So I turned 30 a couple weeks back. I can honestly say I was looking forward to it. As I've said many times before, my 20s were fine. I'd even say they were damn good. But they were by no means the decade that will define my life and my accomplishments. No, I looked forward to turning 30, and will remain optimistic for the coming decade.
The funniest thing I've noticed is people's reactions to my age. I'm involved with a summer program here in Greensboro and have met a bunch of new and wonderful singers. As we've gotten to know each other, the subject of age comes up and every time I say I'm 30, someone stares at me blankly, clearly calculating, and usually follows with some exclamation of my not looking my age. They think I'm in my early 20's. Aren't I in my undergrad still? I even had to show one girl my ID. Now I find this all immensely flattering and love that I look younger than the number associated with my length of time inhabiting earth, but it makes me think. Three weeks ago, I was 29. All that has really changed in that time are the numbers I use to state my age. When I was 27, 28, and then 29 I started hearing from more people that I didn't look my age at all, I looked much younger, maybe early 20s. I'm used to this response. But I never got the reactions I get now, and the only difference is a couple of weeks. It begs to be asked, how do we picture 29 year olds, and how different is that from how we picture 30 year olds? Essentially, and especially at my state, we're talking about a difference of weeks. We hear that someone is 30 and (let me be clear, I'm speaking mostly to the early to mid 20's crowd.) think of what it might be like when WE turn 30, but since it's so far away, or such a milestone, clearly we must look different when it finally happens.
Well, all I'll say is I will really enjoy redefining 30 for the younger generation while enjoying the youthful glow I've been blessed with thanks to my awesome parents! (Seriously parents, rock on for young faces!)

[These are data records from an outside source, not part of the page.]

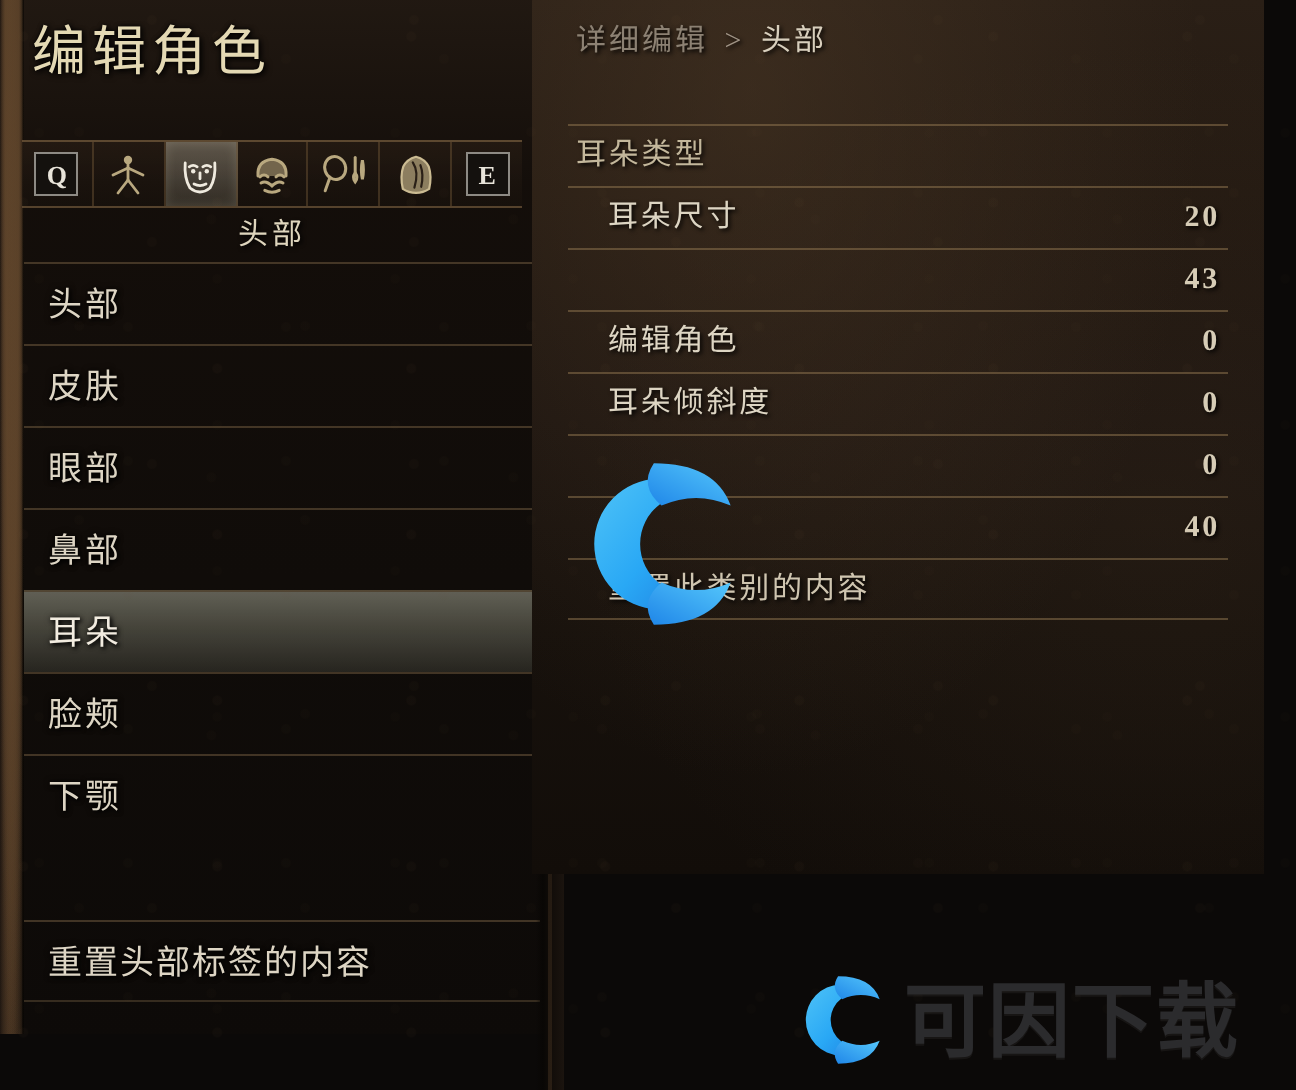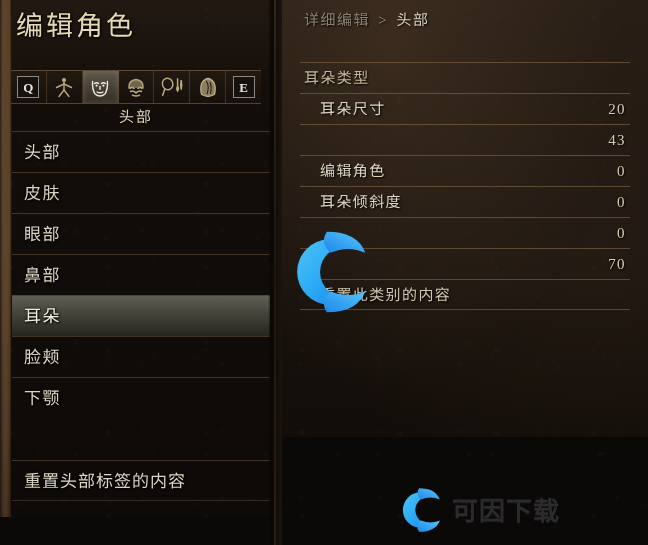"详细编辑 > 头部" #right-panel { left: 282px -> 266px }
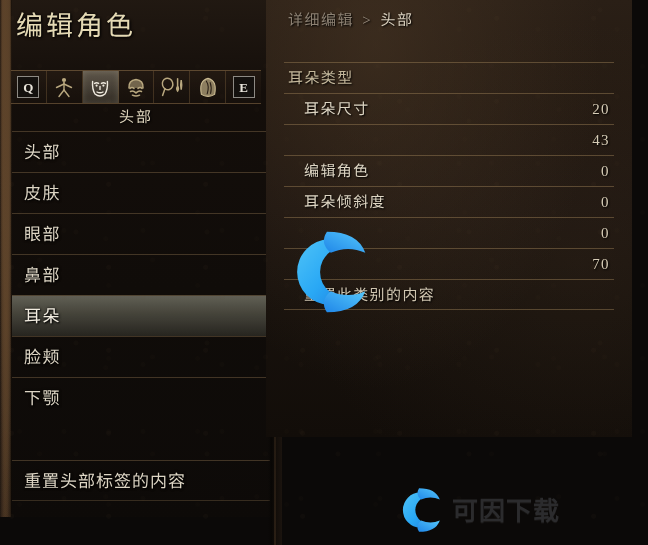"20" .attr-row .attr-value { font-weight: none -> bold }
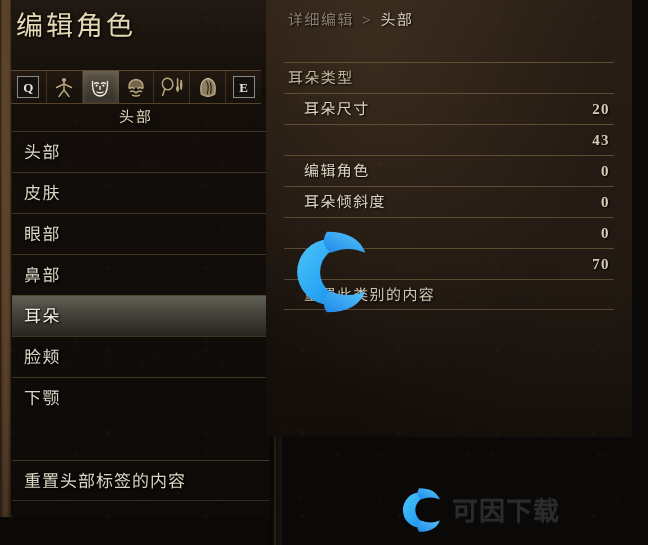"70" span.attr-value { text: 70 -> 40 }
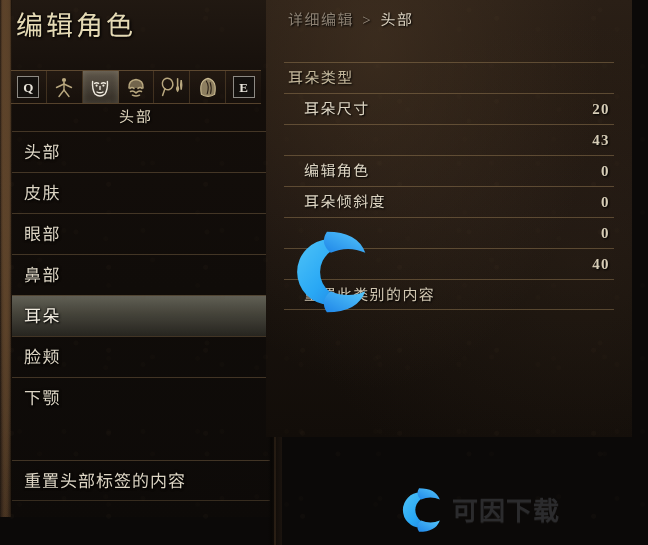"可因下载" #wm-bottom-text { font-size: 26px -> 41px }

The title of today's blog does hold a bit of a double meaning. A year ago today the lives in my family changed forever when Stan's husband died. I knew this day was coming, and I tried to prepare for it, but in actuality I didn't know how. When last night rolled around and I still didn't know what to do, I let myself fall into a bit of a daze and let habit carry me for awhile. To be honest, I hadn't felt that lost in a long time. See, it's not just Steve's death that's on the mind, it's his son's 4th birthday, and being away from my family for all of this, and wanting to be there to even, just be there and do nothing about anything. I'm learning more about the difficulties of dealing with death when you live alone and in a different part of the country. Sure, I've grieved and sure I had said my goodbye's and I know everyone is okay and will be okay and will continue to live and move forward. I know Stan is in good hands and lives every day with a smile and a positive outlook because there is just no reason to live any other way. I get all of this. But I don't get to experience it daily. Being here, I can sort of, ignore that part of life, bury it underneath school or my busy schedule. Now, there is not a single solitary day goes by that I don't think of Steve. Let's get that straight right now. I guess all I'm saying is without being there, literally there with the family, I don't get to move forward with them. I deal in my way, they deal in theirs, I sort of - miss out - on the chance to just look at someone and say "you know what, today kind of sucks." and have them look back at me and say "yeah, I understand." I have wonderful friends here who get it and who I could say that to, but it's just not the same as saying that to someone that went through the same thing, with you.
I wasn't sure if I would go through with posting all of this. I don't want to be drudging up old feelings or forcing people to relive last year. But I've also seriously struggled with how to deal with this down here, and understanding that I have to do this a little differently, and sort of on my own, is helpful and necessary. Like I said before, we are a positive-outlook kind of family. We do not waste time dwelling on the negative. Find the good in everything you see and do, and let that be what pulls you forward. I started today feeling lost and clouded. After a meditative walk in the rain, I was able to bring myself back to the present and accept that today is a day that was going to come. I had to accept that today happened. But tomorrow will also happen. Today does not have to be confusing. Today can absolutely be about celebrating my nephew's birthday and remembering his father in any way that seems appropriate. We have to bring the past into the present so we can more aptly move into the future. It's a delicate balance, and I'm going to screw it up a few times, but I'll get the hang of it. After all, I'm in my 30s now, so clearly I'm ready to take on the world.